WHAT YOU NEED TO DO :: Exactly the lines from the one with "शिक्षकों के नियोजन" through the final line of the entries, and nothing else, should appear in the answer; no pictures go in it.
=== MATERIAL FOR THIS TASK ===
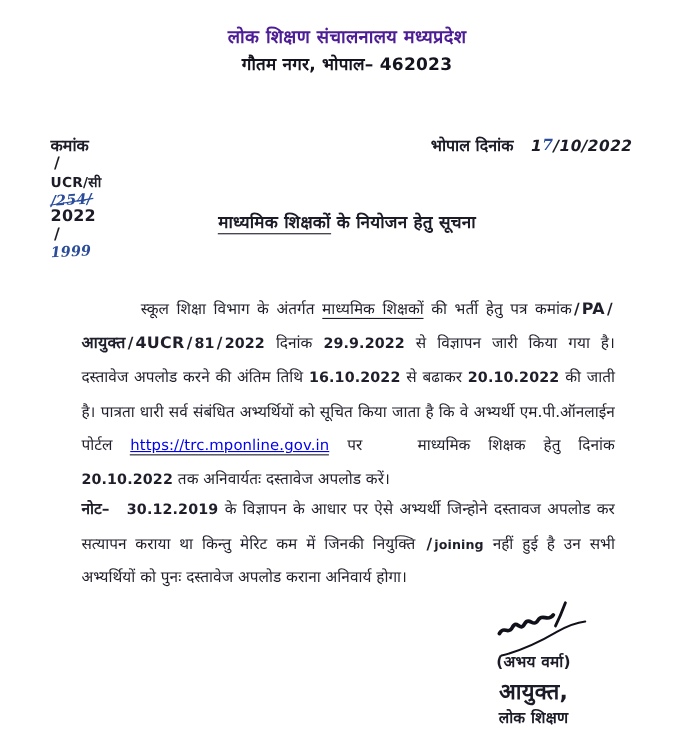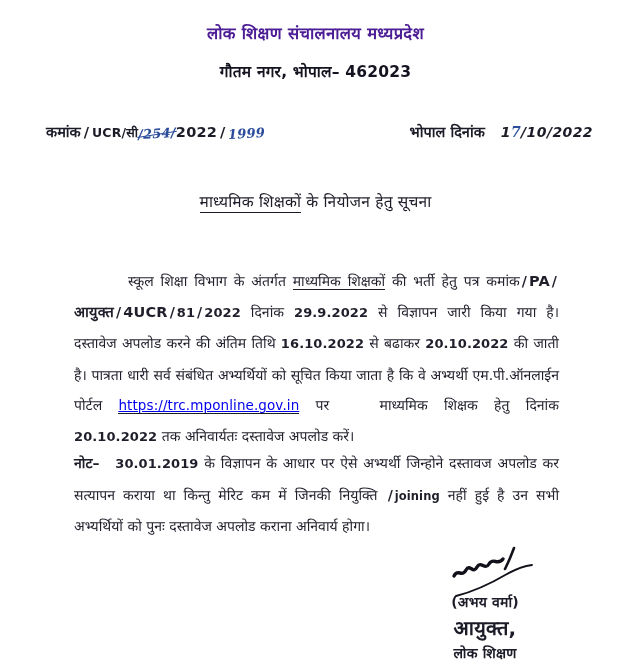"गौतम नगर, भोपाल– 462023" .letterhead-line2 { margin-top: 16px -> 3px }
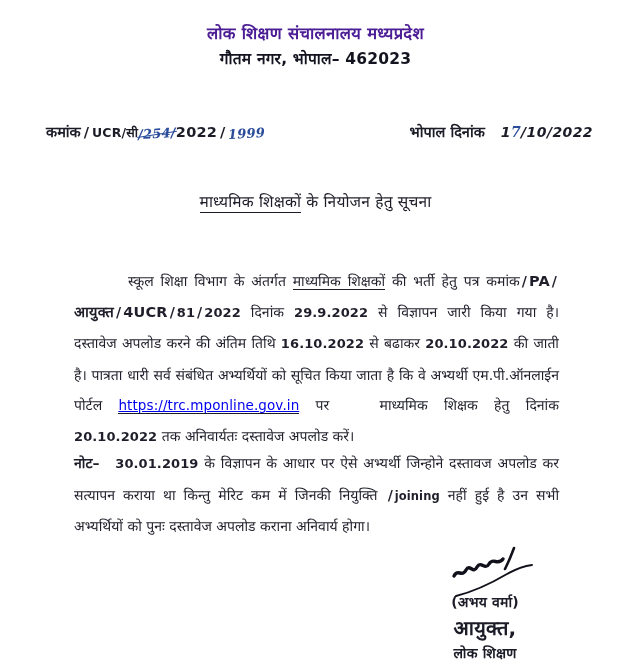"कमांक" .ref-left { flex-direction: none -> column }
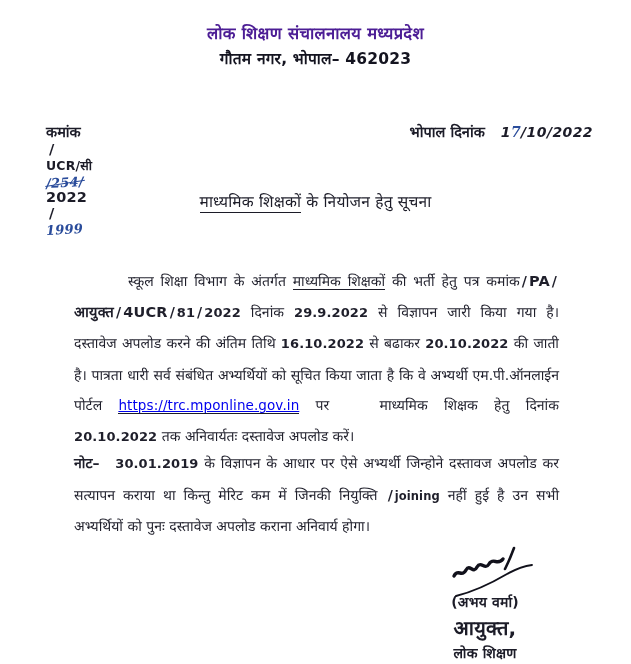"भोपाल दिनांक" .ref-right { right: 0 -> 18px }
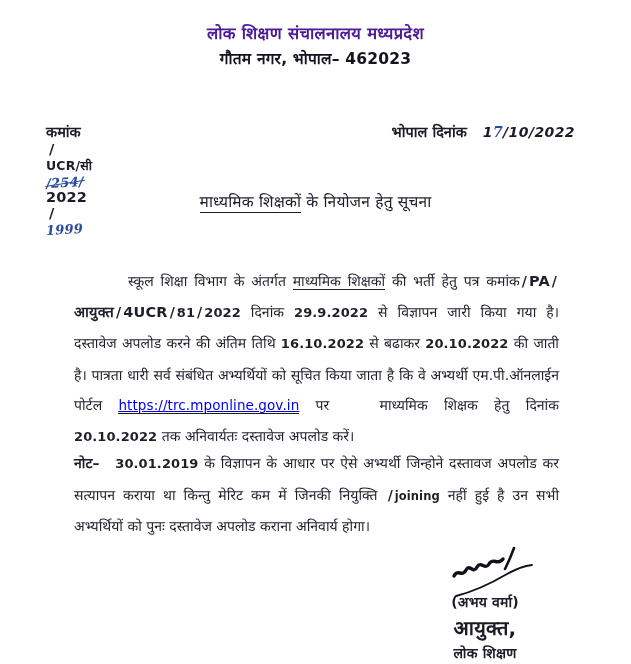"माध्यमिक शिक्षकों के नियोजन हेतु" .doc-title { font-weight: 400 -> 700 }
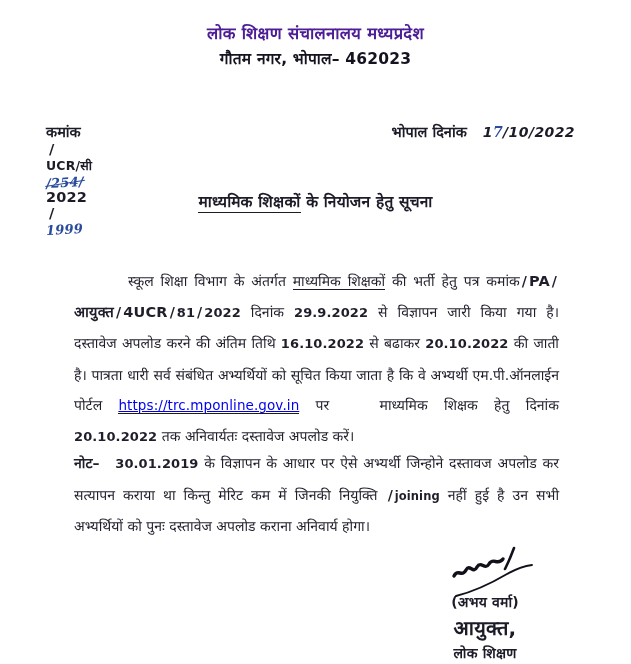"30.01.2019" span.num { text: 30.01.2019 -> 30.12.2019 }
===
RESULT OF THIS EXERCISE ::
"माध्यमिक शिक्षकों के नियोजन हेतु" .doc-title { font-weight: 400 -> 700 }
"30.01.2019" span.num { text: 30.01.2019 -> 30.12.2019 }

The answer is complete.